Через мгновение взгляд ее осторожно переместился к кровати, к стопкам книг на толстом ковре – пухлые тома на английском, французском, итальянском, немецком и русском соседствовали с несколькими манускриптами на хинди, уроки которого давала ему Ашиана. И только на одном предмете задержались ее глаза – на стоявшем на полу и служившем подпоркой для книг микроскопе Эйскафа, – прежде чем остановиться на очках, что лежали на столике у кровати.
Одна линза треснула; он повредил ее во время падения и еще не успел попросить кого-нибудь порыскать на заваленном бумагами столе, где должны быть его вторые очки. Его голова была занята другим.
Наконец она подняла глаза и посмотрела на него.

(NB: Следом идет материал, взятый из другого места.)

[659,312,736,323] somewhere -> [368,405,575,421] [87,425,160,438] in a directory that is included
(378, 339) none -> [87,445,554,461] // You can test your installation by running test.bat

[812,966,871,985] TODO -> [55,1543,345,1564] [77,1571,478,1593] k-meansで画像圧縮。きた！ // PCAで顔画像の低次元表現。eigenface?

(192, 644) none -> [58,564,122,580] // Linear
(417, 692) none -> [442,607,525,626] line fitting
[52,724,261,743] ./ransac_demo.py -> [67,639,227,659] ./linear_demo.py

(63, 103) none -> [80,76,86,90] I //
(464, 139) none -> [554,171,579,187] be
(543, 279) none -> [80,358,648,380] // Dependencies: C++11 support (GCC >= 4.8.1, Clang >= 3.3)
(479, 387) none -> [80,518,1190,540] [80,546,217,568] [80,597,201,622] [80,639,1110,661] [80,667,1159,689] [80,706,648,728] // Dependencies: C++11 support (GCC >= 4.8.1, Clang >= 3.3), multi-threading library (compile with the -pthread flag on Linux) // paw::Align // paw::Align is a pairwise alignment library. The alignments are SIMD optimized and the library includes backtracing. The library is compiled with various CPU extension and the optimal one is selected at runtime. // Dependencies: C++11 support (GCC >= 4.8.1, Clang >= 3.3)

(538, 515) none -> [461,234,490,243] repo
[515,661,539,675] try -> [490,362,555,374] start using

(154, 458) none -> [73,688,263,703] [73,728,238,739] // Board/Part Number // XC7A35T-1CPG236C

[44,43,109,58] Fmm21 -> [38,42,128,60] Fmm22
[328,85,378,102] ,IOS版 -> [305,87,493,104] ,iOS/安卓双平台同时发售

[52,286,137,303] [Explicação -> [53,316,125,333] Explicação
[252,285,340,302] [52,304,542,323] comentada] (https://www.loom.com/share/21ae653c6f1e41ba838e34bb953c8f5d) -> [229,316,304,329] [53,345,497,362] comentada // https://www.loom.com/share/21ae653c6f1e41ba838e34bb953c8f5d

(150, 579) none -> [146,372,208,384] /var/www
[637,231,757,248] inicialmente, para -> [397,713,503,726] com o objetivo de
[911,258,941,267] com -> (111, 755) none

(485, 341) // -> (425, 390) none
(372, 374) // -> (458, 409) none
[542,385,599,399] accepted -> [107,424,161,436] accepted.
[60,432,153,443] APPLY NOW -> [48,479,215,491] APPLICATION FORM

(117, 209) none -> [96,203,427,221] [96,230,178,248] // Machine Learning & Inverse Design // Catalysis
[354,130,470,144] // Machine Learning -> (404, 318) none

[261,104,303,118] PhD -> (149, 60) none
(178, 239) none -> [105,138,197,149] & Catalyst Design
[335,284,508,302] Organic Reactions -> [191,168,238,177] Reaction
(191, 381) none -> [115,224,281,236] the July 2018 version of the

И в него словно выстрелили.
Он вздрогнул. Нет, в них не было ни злости, ни отвращения. Напротив, эти глубокие карие глаза, пленившие его при первой же встрече, глаза, которые когда-то блестели любопытством, искрились смехом, горели негодованием и темнели от страсти, сейчас не выражали ничего.
Они были пусты.
В них не было ни ярости, ни возмущения, ни упрека. Ничего.
Они смотрели сквозь него. Как будто он был невидимкой. Призраком.
Слова раскаяния, приготовленные им, застряли у него горле, показавшись ему вдруг ничтожными и жалкими. В ее глазах нет света. Это он украл его. Разве можно наш этому оправдание?